» **YOUR TASK**: Using the records below, locate all lines containing "Департаменту" and return them.

» **MATERIAL SHOWN**:

▬▬▬

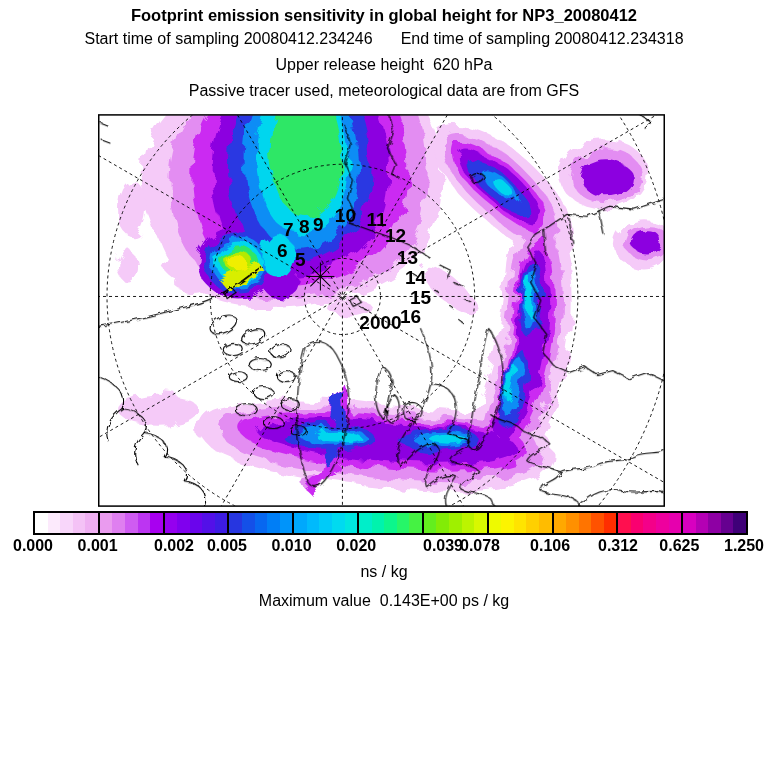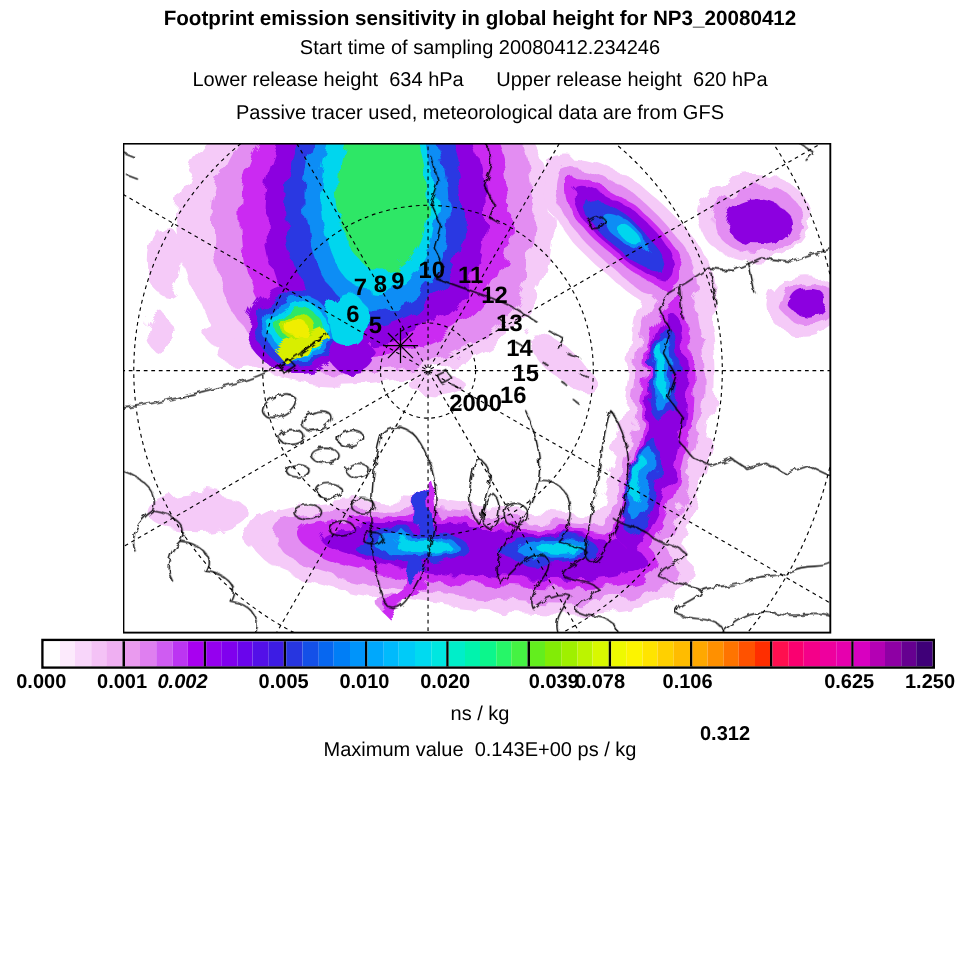--- a/index.html
+++ b/index.html
@@ -26,23 +26,23 @@
 </head>
 <body>
 
 <div class="page">
 
   <div class="hline title" style="top:6px">
     <span>Footprint emission sensitivity in global height for NP3_20080412</span>
   </div>
   <div class="hline gap28" style="top:30px">
     <span>Start time of sampling 20080412.234246</span>
+    <span>End time of sampling 20080412.234318</span>
   </div>
   <div class="hline gap26" style="top:56px">
-    <span>Lower release height  634 hPa</span>
     <span>Upper release height  620 hPa</span>
   </div>
   <div class="hline" style="top:82px">
     <span>Passive tracer used, meteorological data are from GFS</span>
   </div>
 
   <svg id="map-svg" width="567" height="393" viewBox="0 0 566 392">
     <defs>
       <filter id="ragged" x="-20%" y="-20%" width="140%" height="140%">
         <feTurbulence type="fractalNoise" baseFrequency="0.05" numOctaves="3" seed="8" result="n"></feTurbulence>
@@ -294,27 +294,27 @@
         <div style="background: rgb(216, 0, 192);"></div>
         <div style="background: rgb(180, 0, 180);"></div>
         <div style="background: rgb(142, 0, 164);"></div>
         <div style="background: rgb(102, 0, 144);"></div>
         <div style="background: rgb(63, 0, 120);"></div>
       </div>
     </div>
   <div id="colorbar-ticks">
       <span style="left: 33px;">0.000</span>
       <span style="left: 97.6364px;">0.001</span>
-      <span style="left: 146px; font-style: italic;">0.002</span>
+      <span style="left: 174px;">0.002</span>
       <span style="left: 226.909px;">0.005</span>
       <span style="left: 291.545px;">0.010</span>
       <span style="left: 356.182px;">0.020</span>
       <span style="left: 443px;">0.039</span>
       <span style="left: 480px;">0.078</span>
       <span style="left: 550.091px;">0.106</span>
-      <span style="left: 580px; margin-top: 42px;">0.312</span>
+      <span style="left: 618px;">0.312</span>
       <span style="left: 679.364px; text-align: right;">0.625</span>
       <span style="left: 744px;">1.250</span>
     </div>
 
   <div class="units">ns / kg</div>
   <div class="maxval">Maximum value  0.143E+00 ps / kg</div>
 </div>
 
 </body></html>

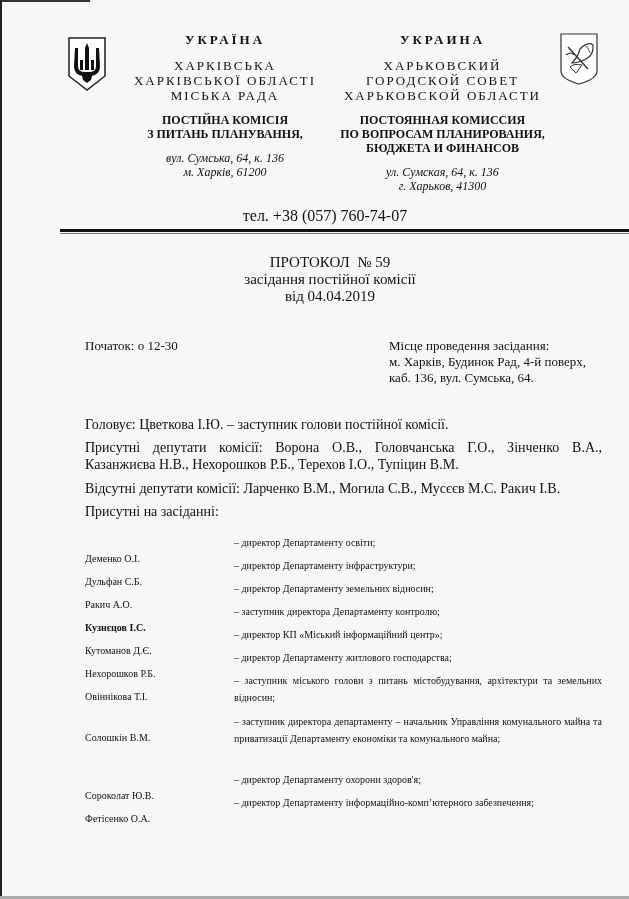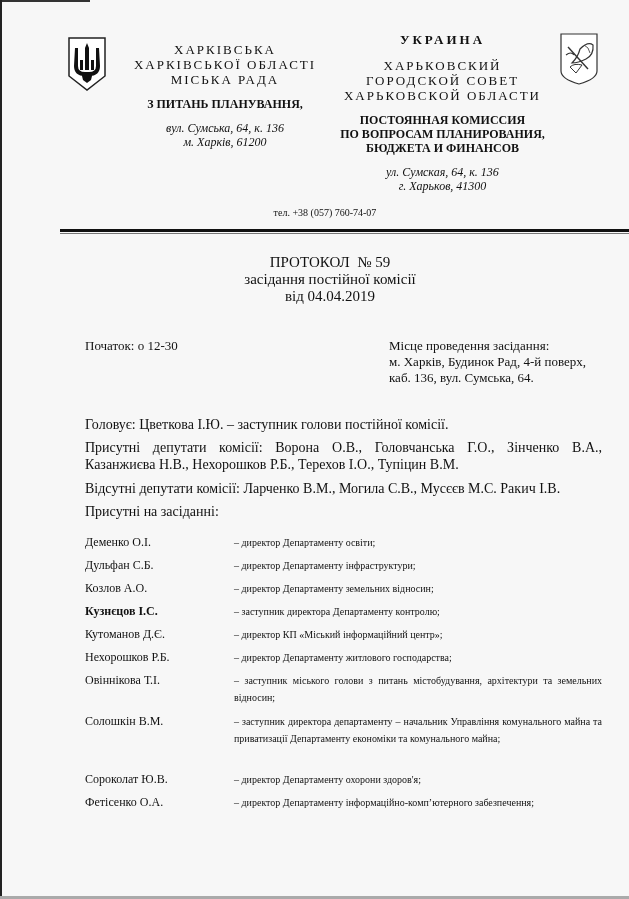--- a/index.html
+++ b/index.html
@@ -14,33 +14,33 @@
 
   .abs { position: absolute; }
   .center { text-align: center; }
 
   .hdr-country { font-weight: bold; font-size: 13px; letter-spacing: 3px; }
   .hdr-council { font-weight: normal; font-size: 13px; letter-spacing: 2px; line-height: 15px; }
   .hdr-commission { font-weight: bold; font-size: 12px; line-height: 14px; }
   .hdr-address { font-style: italic; font-size: 12px; line-height: 14px; }
 
   .coat { position: absolute; }
-  .phone { font-size: 10px; text-align: center; }
+  .phone { font-size: 16px; text-align: center; }
 
   .rule-thick { position: absolute; left: 60px; top: 229px; width: 569px; height: 3px; background: #111; }
   .rule-thin { position: absolute; left: 60px; top: 233px; width: 569px; height: 1px; background: #777; }
 
   .title-block { font-size: 15px; line-height: 17px; }
 
   .meta { font-size: 13px; line-height: 16px; }
 
   .body-text { font-size: 14px; line-height: 17px; }
   .justify { text-align: justify; }
 
-  .attendee-name { position: absolute; left: 85px; font-size: 12px; line-height: 17px; }
+  .attendee-name { position: absolute; left: 85px; font-size: 10px; line-height: 17px; margin-top: 16px; }
   .attendee-role { position: absolute; left: 234px; width: 368px; font-size: 10px; line-height: 17px; text-align: justify; }
 </style>
 </head>
 <body>
 
 <div class="page-border-top"></div>
 <div class="page-border-left"></div>
 <div class="page-border-bottom"></div>
 
 <div class="coat" style="left:67px; top:36px;">
@@ -60,25 +60,27 @@
     <path d="M1 1 H37 V38 Q37 46 19 51 Q1 46 1 38 Z" fill="#fff" stroke="#333" stroke-width="1.2"></path>
     <path d="M20 16 Q28 8 33 12 Q34 22 26 26 Q18 30 12 30 Q18 24 20 16 Z" fill="none" stroke="#333" stroke-width="1.2"></path>
     <path d="M24 12 Q29 14 30 20" fill="none" stroke="#333" stroke-width="0.8"></path>
     <path d="M8 14 L28 36" stroke="#333" stroke-width="1.4"></path>
     <path d="M6 22 Q11 18 14 22" fill="none" stroke="#333" stroke-width="1.2"></path>
     <path d="M10 34 Q14 30 22 32 L16 40 Z" fill="none" stroke="#333" stroke-width="1"></path>
   </svg>
 </div>
 
 <div class="abs center" style="left:130px; top:32px; width:190px;">
+  <div class="hdr-country">УКРАЇНА</div>
   <div style="height:10px"></div>
   <div class="hdr-council">ХАРКІВСЬКА</div>
   <div class="hdr-council">ХАРКІВСЬКОЇ ОБЛАСТІ</div>
   <div class="hdr-council">МІСЬКА РАДА</div>
   <div style="height:10px"></div>
+  <div class="hdr-commission">ПОСТІЙНА КОМІСІЯ</div>
   <div class="hdr-commission">З ПИТАНЬ ПЛАНУВАННЯ,</div>
   <div style="height:10px"></div>
   <div class="hdr-address">вул. Сумська, 64, к. 136</div>
   <div class="hdr-address">м. Харків, 61200</div>
 </div>
 
 <div class="abs center" style="left:335px; top:32px; width:215px;">
   <div class="hdr-country">УКРАИНА</div>
   <div style="height:10px"></div>
   <div class="hdr-council">ХАРЬКОВСКИЙ</div>
@@ -119,21 +121,21 @@
 <div>
   <div>
     <div class="attendee-name" style="top:534px;">Деменко О.І.</div>
     <div class="attendee-role" style="top:534px;">– директор Департаменту освіти;</div>
   </div>
   <div>
     <div class="attendee-name" style="top:557px;">Дульфан С.Б.</div>
     <div class="attendee-role" style="top:557px;">– директор Департаменту інфраструктури;</div>
   </div>
   <div>
-    <div class="attendee-name" style="top:580px;">Козлов А.О.</div>
+    <div class="attendee-name" style="top:580px;">Ракич А.О.</div>
     <div class="attendee-role" style="top:580px;">– директор Департаменту земельних відносин;</div>
   </div>
   <div>
     <div class="attendee-name" style="top:603px;font-weight:bold;">Кузнєцов І.С.</div>
     <div class="attendee-role" style="top:603px;">– заступник директора Департаменту контролю;</div>
   </div>
   <div>
     <div class="attendee-name" style="top:626px;">Кутоманов Д.Є.</div>
     <div class="attendee-role" style="top:626px;">– директор КП «Міський інформаційний центр»;</div>
   </div>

▬▬▬

» **FINISHED TASK**:
     <div class="attendee-role" style="top:534px;">– директор Департаменту освіти;</div>
     <div class="attendee-role" style="top:557px;">– директор Департаменту інфраструктури;</div>
     <div class="attendee-role" style="top:580px;">– директор Департаменту земельних відносин;</div>
     <div class="attendee-role" style="top:603px;">– заступник директора Департаменту контролю;</div>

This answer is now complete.